Refreshment, Rule, and Restoration

That kingdom will be, first of all, a kingdom of refreshment, everlasting refreshment. We need refreshing in this life again and again. We need to lay our heads down and go unconscious for seven or eight hours a night, or we get really crabby and really depressed. In the age to come, it may be that we’ll sleep, I don’t know, but whether we wake or sleep, whether there’s the rhythm like that or not, it’s going to be perfect refreshment every time you need it. We will mount up with wings like eagles. We will run and not grow weary. We will walk and not faint. It will be Perfect.

The second characteristic of this kingdom is that Jesus is going to be there as the king. It says. “He will send the Christ appointed for you, Jesus” (Acts 3:20). And he will establish his kingdom on the earth, erect his throne, and rule his kingdom. And I believe that my own refreshment and yours will come from looking into the face of Jesus again and again and again and again.

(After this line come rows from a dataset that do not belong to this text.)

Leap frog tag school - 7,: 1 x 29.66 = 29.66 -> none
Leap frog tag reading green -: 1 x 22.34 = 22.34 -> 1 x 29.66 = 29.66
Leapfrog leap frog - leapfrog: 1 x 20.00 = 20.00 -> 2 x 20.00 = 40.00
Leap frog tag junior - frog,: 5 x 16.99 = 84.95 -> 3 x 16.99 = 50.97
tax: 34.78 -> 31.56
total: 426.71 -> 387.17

The third characteristic of this kingdom is that it will mean a restoration of all things. As you look at the world today things are not as they should be, and we often want to ask, “What is God up to? Where is God in a world with so much agony, so much tragedy, so much futility, so much frustration, so much immorality, and so much corruption? Where is God?” The answer is that he reigns and he’s coming. And when he comes, it will all be restored to Eden, and I believe even better than Eden. There will be no more guilt, no more pain, no more suffering, no more frustration, no more corruption, no more decay, and no more futility. It will be as it was in the beginning before the fall, only better with no possibility for the fall.

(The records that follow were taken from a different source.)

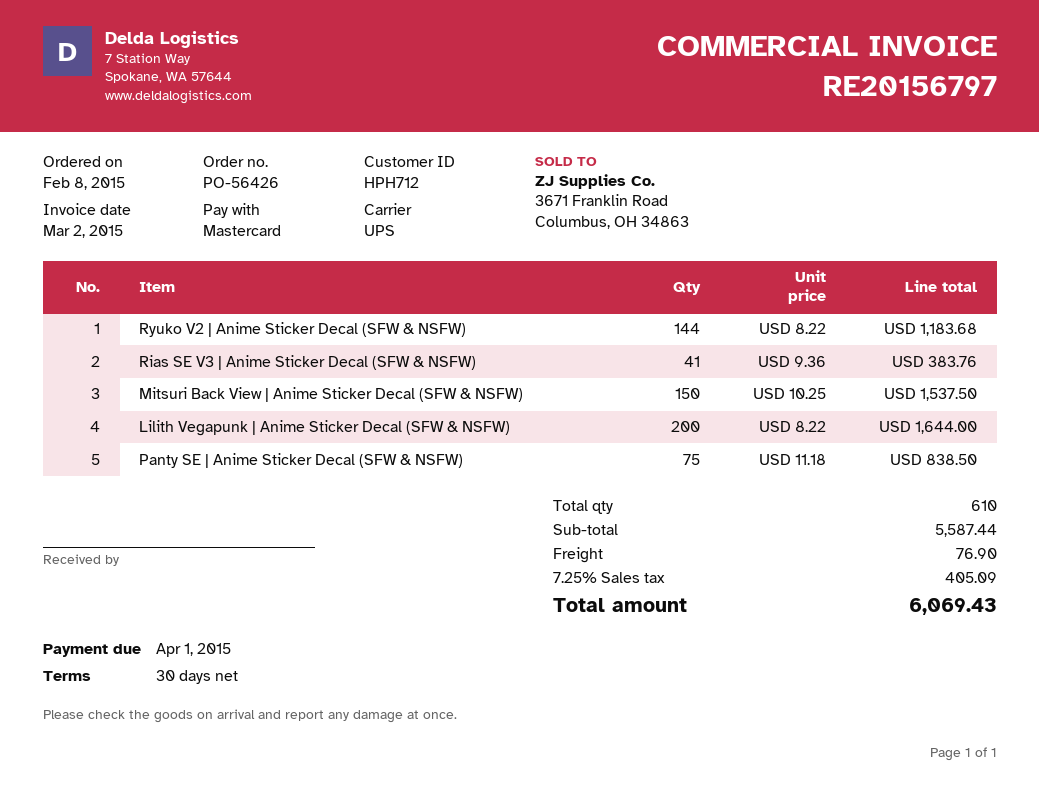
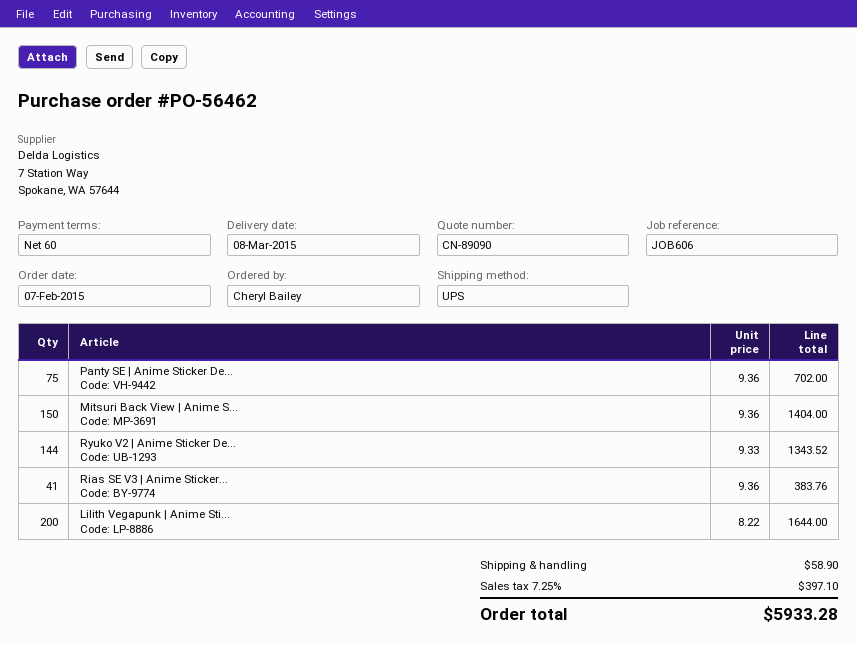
order number: PO-56426 -> PO-56462
order date: 2015-02-08 -> 2015-02-07
payment terms: 30 days -> 60 days
Ryuko V2 | Anime Sticker Decal (SFW & NSFW): 144 x 8.22 = 1183.68 -> 144 x 9.33 = 1343.52
Mitsuri Back View | Anime Sticker Decal (SFW & NSFW): 150 x 10.25 = 1537.50 -> 150 x 9.36 = 1404.00
Panty SE | Anime Sticker Decal (SFW & NSFW): 75 x 11.18 = 838.50 -> 75 x 9.36 = 702.00
shipping: 76.90 -> 58.90
tax: 7.25% = 405.09 -> 7.25% = 397.10
total: 6069.43 -> 5933.28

Meeting the Needs of Weary Souls

As I draw this to a close, let me remind you again that either through what I’ve said, or through what you hear from the musicians now, let God do something to you. Don’t resist God. Let God speak and minister to your need. Everybody in this room has a different need right now, many different needs.

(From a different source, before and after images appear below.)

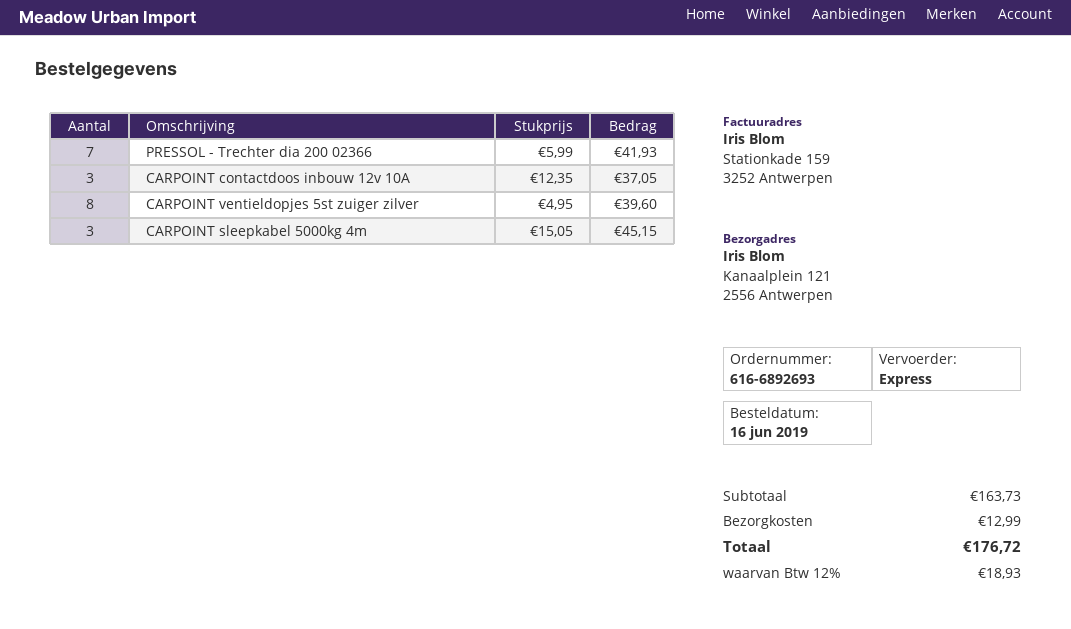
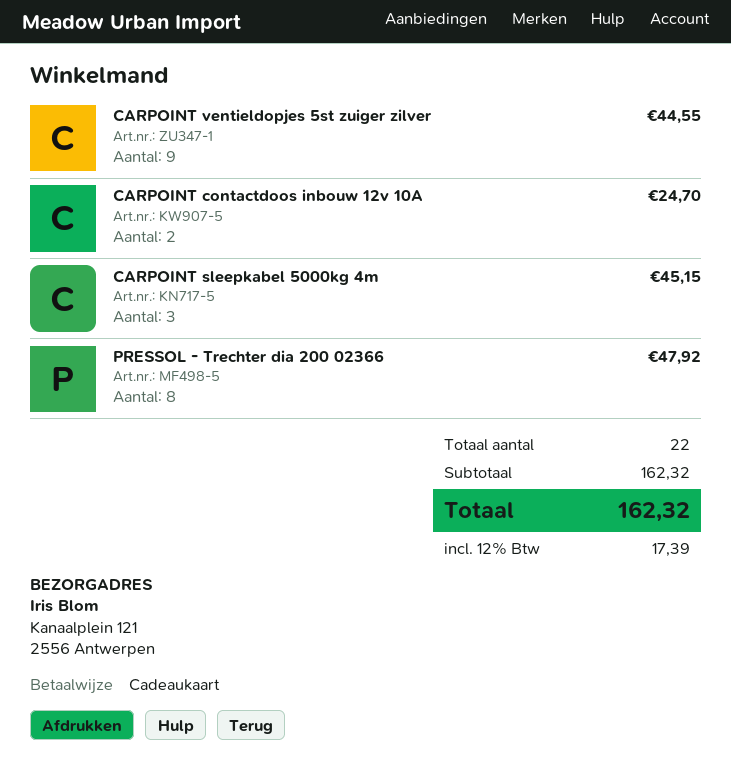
PRESSOL - Trechter dia 200 02366: 7 for 41.93 -> 8 for 47.92
CARPOINT contactdoos inbouw 12v 10A: 3 for 37.05 -> 2 for 24.70
CARPOINT ventieldopjes 5st zuiger zilver: 8 for 39.60 -> 9 for 44.55
subtotal: 163.73 -> 162.32
shipping: 12.99 -> none
tax: 12% = 18.93 -> 12% = 17.39
total: 176.72 -> 162.32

At the end of the service, we are going to have some prayer teams who will just make themselves available here at the front. They have little badges on. It could be a little, teeny thing, and it could be a big thing. God may just touch you and say, “Why don’t you go up there?” When we’re all done and dismissed, just ask one of those teams to pray with you. Tell them what it was, and let them pray for a minute or two. And you may go out of here healed, well, restored, and stronger. I want you to know that they’re here and they’re full of eagerness. I was praying with them before the service, in fact, to pray with you.

Let me sum it up. There are three reasons now that we should sing with all our might. As you can see here, we’re going to sing Hark! The Herald Angels Sing, and then we’ll go into Gloria. There are three reasons why your heart should just leap up in this hymn, and why you should listen with all your might to what they sing.

First, God fulfills his hope-giving promises in spite of, and even through, the opposition of ignorant people. Second, God wipes away all the sins of people who repent, and nobody needs to go out of this room carrying sin in their life. God, in the twinkling of an eye, takes it away when we turn to him. And third, he will establish the kingdom of Christ on this earth and it will be a kingdom of refreshment in the presence of the Lord, along with a restored creation where there is no futility, no frustration, no sickness, no pain, no tears, and no sadness anymore. So let’s lift our voices and sing now and welcome Gloria by John Rutter.